Everett joined the Army in 1843 and fought at the Battle of Nauvoo in the Illinois Mormon War. In June 1846 his unit was reorganized for the Mexican–American War and, as part of General Wool's Center Division, arrived that summer at San Antonio to guard supplies. Everett, then a sergeant, served as a provost officer (military policeman) and on September 11, 1846, was badly wounded in the knee by a gunshot fired by a civilian while breaking up a disturbance, a wound from which he never fully recovered and which left him unfit for field duty.

While recuperating, Everett made many drawings of San Antonio and the surrounding area (including the Alamo), some of which are displayed at the Amon Carter Museum. He also wrote letters and kept journals and wrote official reports, all of which are preserved and later wrote a lengthy memoir.

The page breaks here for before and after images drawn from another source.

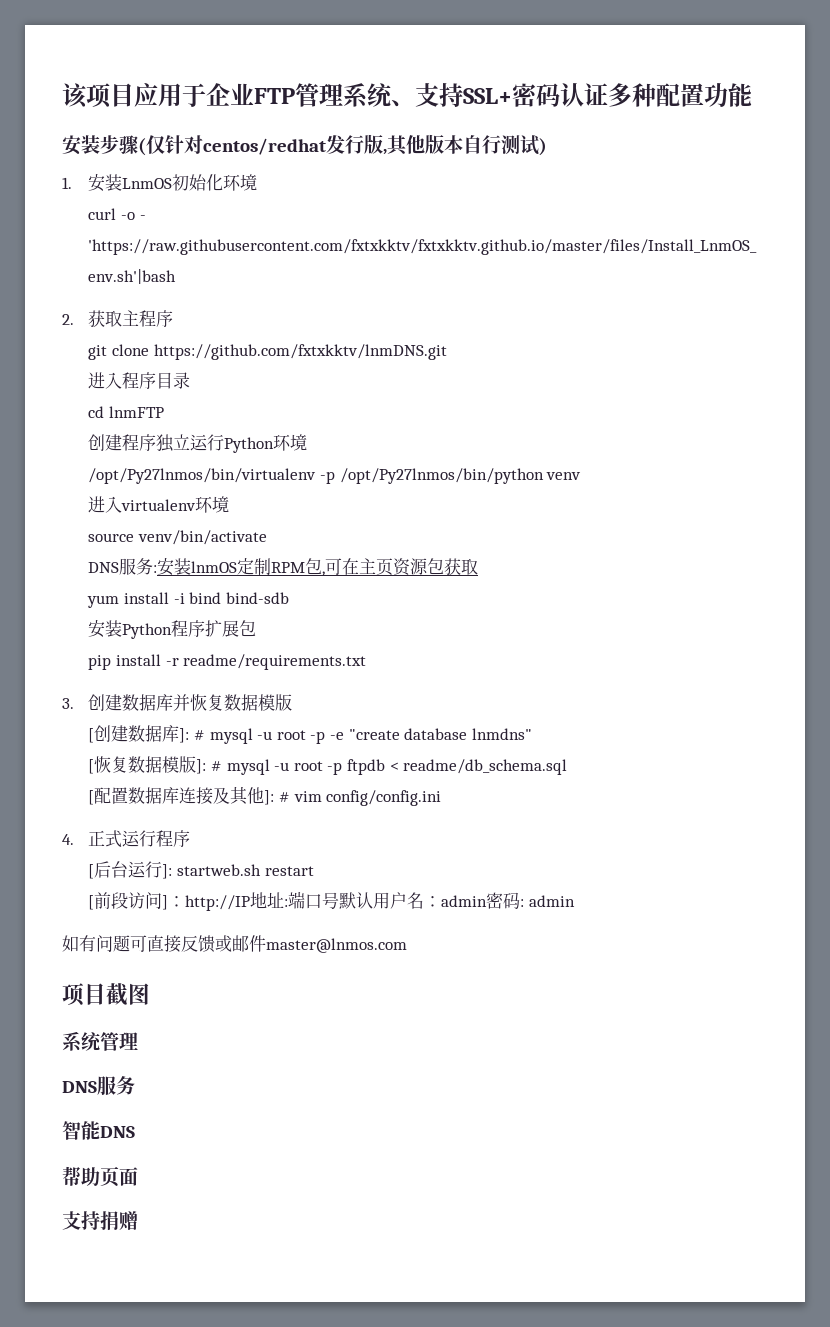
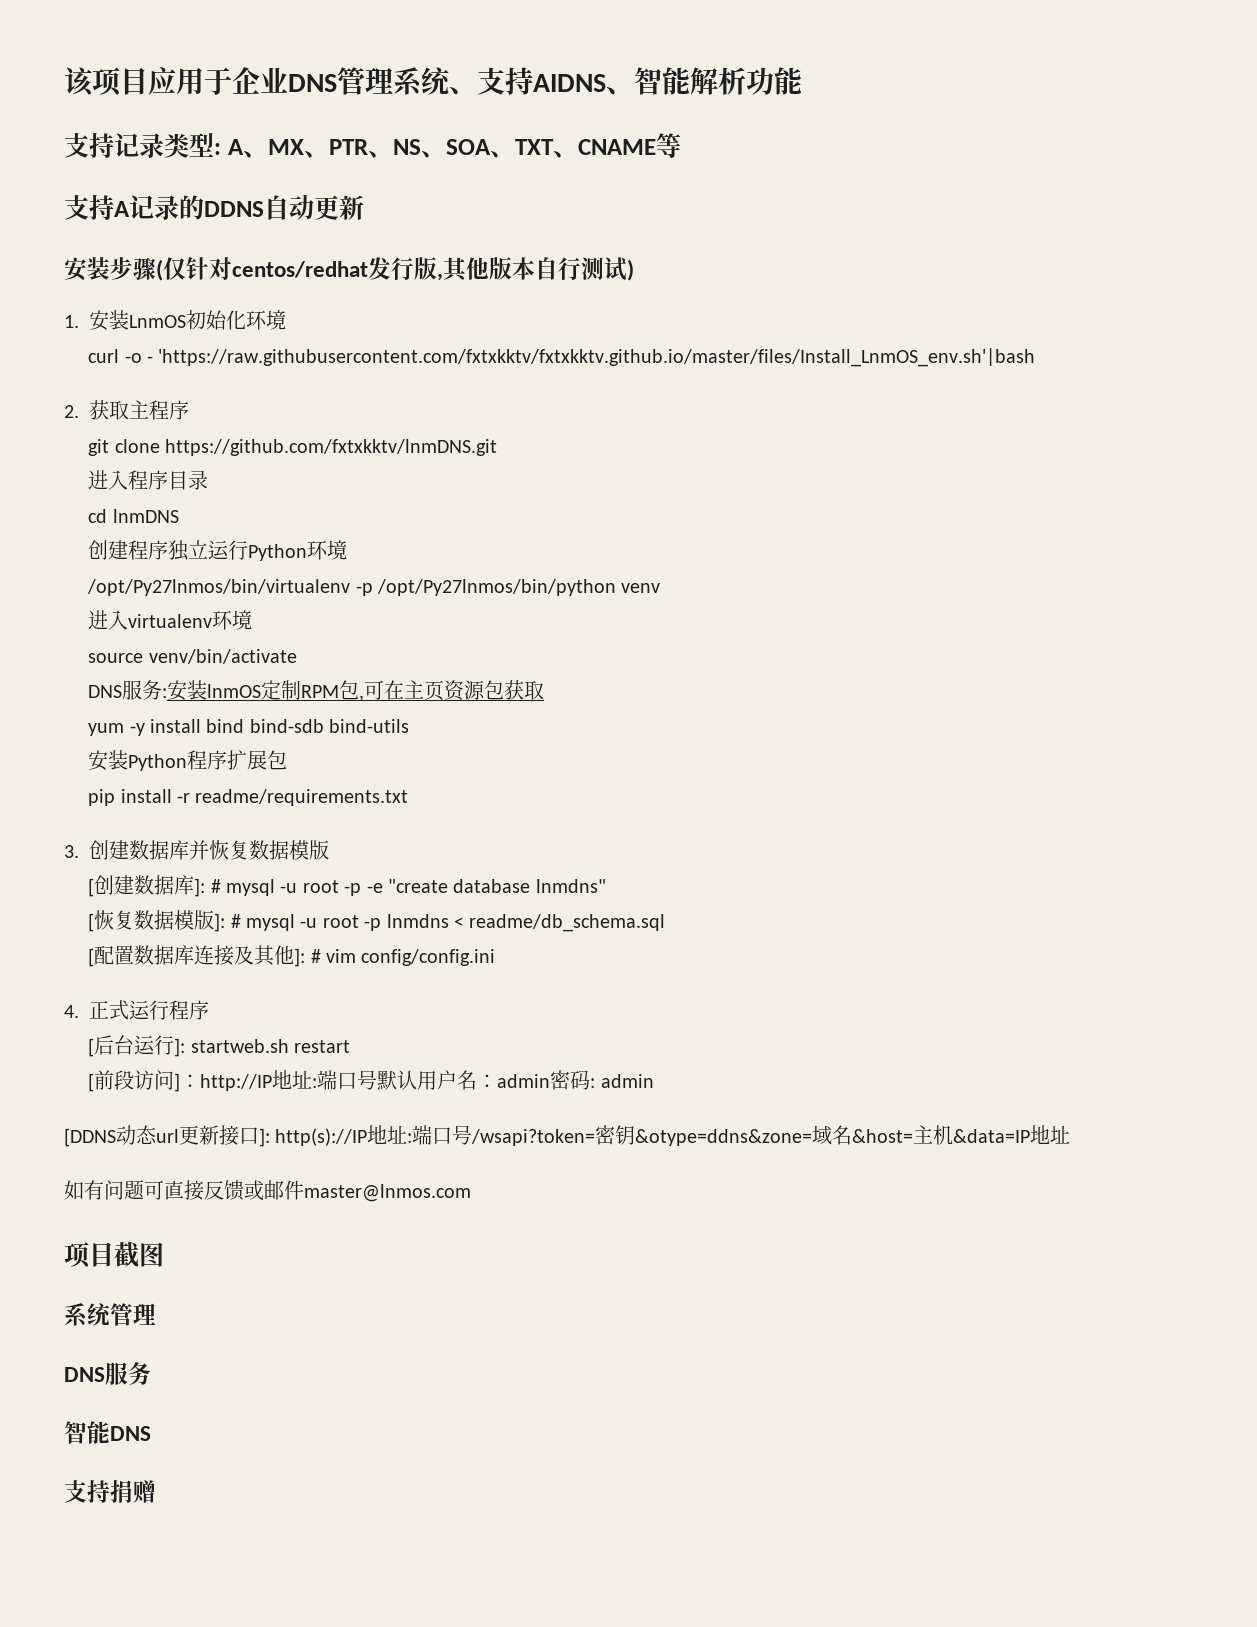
- 该项目应用于企业FTP管理系统、支持SSL+密码认证多种配置功能
+ 该项目应用于企业DNS管理系统、支持AIDNS、智能解析功能
+ 支持记录类型: A、MX、PTR、NS、SOA、TXT、CNAME等
+ 支持A记录的DDNS自动更新
- cd lnmFTP
+ cd lnmDNS
- yum install -i bind bind-sdb
+ yum -y install bind bind-sdb bind-utils
- [恢复数据模版]: # mysql -u root -p ftpdb < readme/db_schema.sql
+ [恢复数据模版]: # mysql -u root -p lnmdns < readme/db_schema.sql
+ [DDNS动态url更新接口]: http(s)://IP地址:端口号/wsapi?token=密钥&otype=ddns&zone=域名&host=主机&data=IP地址
- 帮助页面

Everett later worked for a few years in Washington, D.C., and then returned to Illinois. He married Mary A. Billings on October 7, 1857. During the American Civil War, Everett served as an Assistant Quartermaster for the State of Illinois, with the rank of Major. He later moved to Ossining, New York, and then Roxbury, Massachusetts, where he died on July 24, 1903.

==Publications==
- Everett, Edward (1906). "A Narrative of Military Experience in Several Capacities"

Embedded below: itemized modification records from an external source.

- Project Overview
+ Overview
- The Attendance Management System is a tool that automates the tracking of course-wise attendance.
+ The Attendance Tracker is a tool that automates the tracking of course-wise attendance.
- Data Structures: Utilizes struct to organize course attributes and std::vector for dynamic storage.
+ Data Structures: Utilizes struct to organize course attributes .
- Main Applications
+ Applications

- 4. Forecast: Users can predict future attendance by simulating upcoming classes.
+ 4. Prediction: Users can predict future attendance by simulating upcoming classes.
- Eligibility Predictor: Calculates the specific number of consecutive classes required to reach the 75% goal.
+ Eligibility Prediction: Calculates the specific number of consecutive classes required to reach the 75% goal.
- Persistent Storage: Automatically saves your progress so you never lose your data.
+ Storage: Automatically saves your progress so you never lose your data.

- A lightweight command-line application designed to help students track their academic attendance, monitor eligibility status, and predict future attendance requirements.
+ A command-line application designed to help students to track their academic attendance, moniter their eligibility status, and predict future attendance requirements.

- Hughes, George W. (1850). "Memoir Descriptive of the March of a Division of the United States Army, under the Command of Brigadier General John E. Wool, from San Antonio de Bexar, in Texas, to Saltillo, in Mexico (Senate Executive Document 32, 31st Congress, 1st Session)" Line drawings by Edward Everett, lithographs by C.B. Graham based on watercolors by Edward Everett, see Dorothy Sloan for descriptive details.